The newsletter for ai builders of all levels. Mini-tutorials, tool reviews, and lay of the land from an exited founder turned investor and forever tinkerer.
Hey folks,
Let’s talk about voice.
It feels like there is a bit of a barrier to sitting at your computer and talking to it vs sending voice notes to friends. Voice is quicker. But clarity is better when it’s written down. So being able to see your own speech would be helpful for clarifying your thoughts.
But the problem with voice at the moment is it's an extra cost, extra latency, and can you get the accuracy? Whenever I use ChatGPT Voice Mode, it transcribes what I say into Welsh because I am Welsh and I've got a faint Welsh accent, but I can't speak a word of it. Not particularly helpful.

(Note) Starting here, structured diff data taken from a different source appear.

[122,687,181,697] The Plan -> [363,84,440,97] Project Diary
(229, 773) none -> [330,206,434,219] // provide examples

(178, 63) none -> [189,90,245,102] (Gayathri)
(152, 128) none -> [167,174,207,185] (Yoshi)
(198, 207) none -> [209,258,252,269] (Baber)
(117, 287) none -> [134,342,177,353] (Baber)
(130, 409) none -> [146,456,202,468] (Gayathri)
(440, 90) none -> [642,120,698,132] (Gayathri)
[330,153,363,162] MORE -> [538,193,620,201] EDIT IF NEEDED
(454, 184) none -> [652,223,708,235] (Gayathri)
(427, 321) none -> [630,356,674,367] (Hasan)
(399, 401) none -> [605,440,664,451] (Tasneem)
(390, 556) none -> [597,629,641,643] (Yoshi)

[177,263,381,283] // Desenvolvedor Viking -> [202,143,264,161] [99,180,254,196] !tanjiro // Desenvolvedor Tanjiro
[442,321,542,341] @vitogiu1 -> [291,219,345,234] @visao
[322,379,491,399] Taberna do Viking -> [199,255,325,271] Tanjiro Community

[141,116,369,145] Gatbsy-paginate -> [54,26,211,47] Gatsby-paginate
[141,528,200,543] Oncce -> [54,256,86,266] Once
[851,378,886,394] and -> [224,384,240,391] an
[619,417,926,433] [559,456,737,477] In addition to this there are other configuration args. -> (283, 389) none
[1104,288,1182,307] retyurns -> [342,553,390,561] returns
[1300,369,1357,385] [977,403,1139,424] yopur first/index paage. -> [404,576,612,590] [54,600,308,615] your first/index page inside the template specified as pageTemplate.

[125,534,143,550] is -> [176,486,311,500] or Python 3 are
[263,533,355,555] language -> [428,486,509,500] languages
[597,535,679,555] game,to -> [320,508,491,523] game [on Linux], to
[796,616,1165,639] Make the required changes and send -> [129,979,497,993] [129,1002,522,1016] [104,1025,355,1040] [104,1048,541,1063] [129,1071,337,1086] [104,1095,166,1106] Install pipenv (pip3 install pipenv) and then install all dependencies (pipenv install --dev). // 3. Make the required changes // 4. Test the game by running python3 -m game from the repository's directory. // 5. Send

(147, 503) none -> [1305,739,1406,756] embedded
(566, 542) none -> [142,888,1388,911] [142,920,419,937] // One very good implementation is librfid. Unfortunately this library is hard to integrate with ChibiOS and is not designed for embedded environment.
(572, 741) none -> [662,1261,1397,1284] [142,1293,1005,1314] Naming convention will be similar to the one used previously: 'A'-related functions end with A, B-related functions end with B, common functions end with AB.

AssemblyAI have been partners of ours for a while now, and their latest Streaming Speech-To-Text API is here. So think of streaming like when you ask ChatGPT or Claude a question, the output starts appearing a few lines at a time. That’s a much nicer experience instead of waiting for its full answer. For voice tools, streaming is hard because what your next few words are changes the interpretation of what you’ve already said.
AssemblyAI's API now balances that with insane speed, cost, and accuracy. So you can build an experience that combines what your users are saying and the transcription that they see, without it feeling broken. I tested it, and did a little review, and I think you should check it out if you're building anything with voice or you want to add voice capability to your applications or workflows. I'm going to be adding it to a bunch of mine where I actually do like to see what I'm saying, which my current voice tools don’t do!
Or, watch on YouTube.
ChatGPT now has a study mode. Instead of just doing the work, it guides students towards learning and finding answers on their own. Currently, it’s just a special prompt to nudge model behaviour, but OpenAI plans to bake that behaviour into its models over time.
NotebookLM can now make Video Overviews. It pulls in images and diagrams from your documents, creates new infographics and visuals as slides. I’ve already seen a few startups on the beat of “make a 3blue1brown-type animated video on a topic”, so expect more of such tools in the coming weeks.
And AI mode (in Google Search) is getting some new features like file uploads, search with live video and images, and a writing canvas. Google’s promoting both these features from a studying pov, you can guess why.
Attio is the AI-native CRM for the next generation of teams. Sync your email and calendar, and Attio instantly builds your CRM—enriching every company, contact, and interaction with actionable insights in seconds. Join fast growing teams like Granola, Flatfile, Modal, and more. Start for free today.*
Mark Zuckerberg released a new memo called “Personal Superintelligence”. I loved reading Om’s breakdown of it. Also, a scoop from Wired claims Zuck made offers worth a billion dollars (spread over a few years) to many people at Thinking Machines Lab (Mira Murati’s company), and everyone declined.
*sponsored
We’ve got a few open ad slots over the summer. Wanna partner with us?
🌐 What I’m consuming
Behold the first AI-native investment bank.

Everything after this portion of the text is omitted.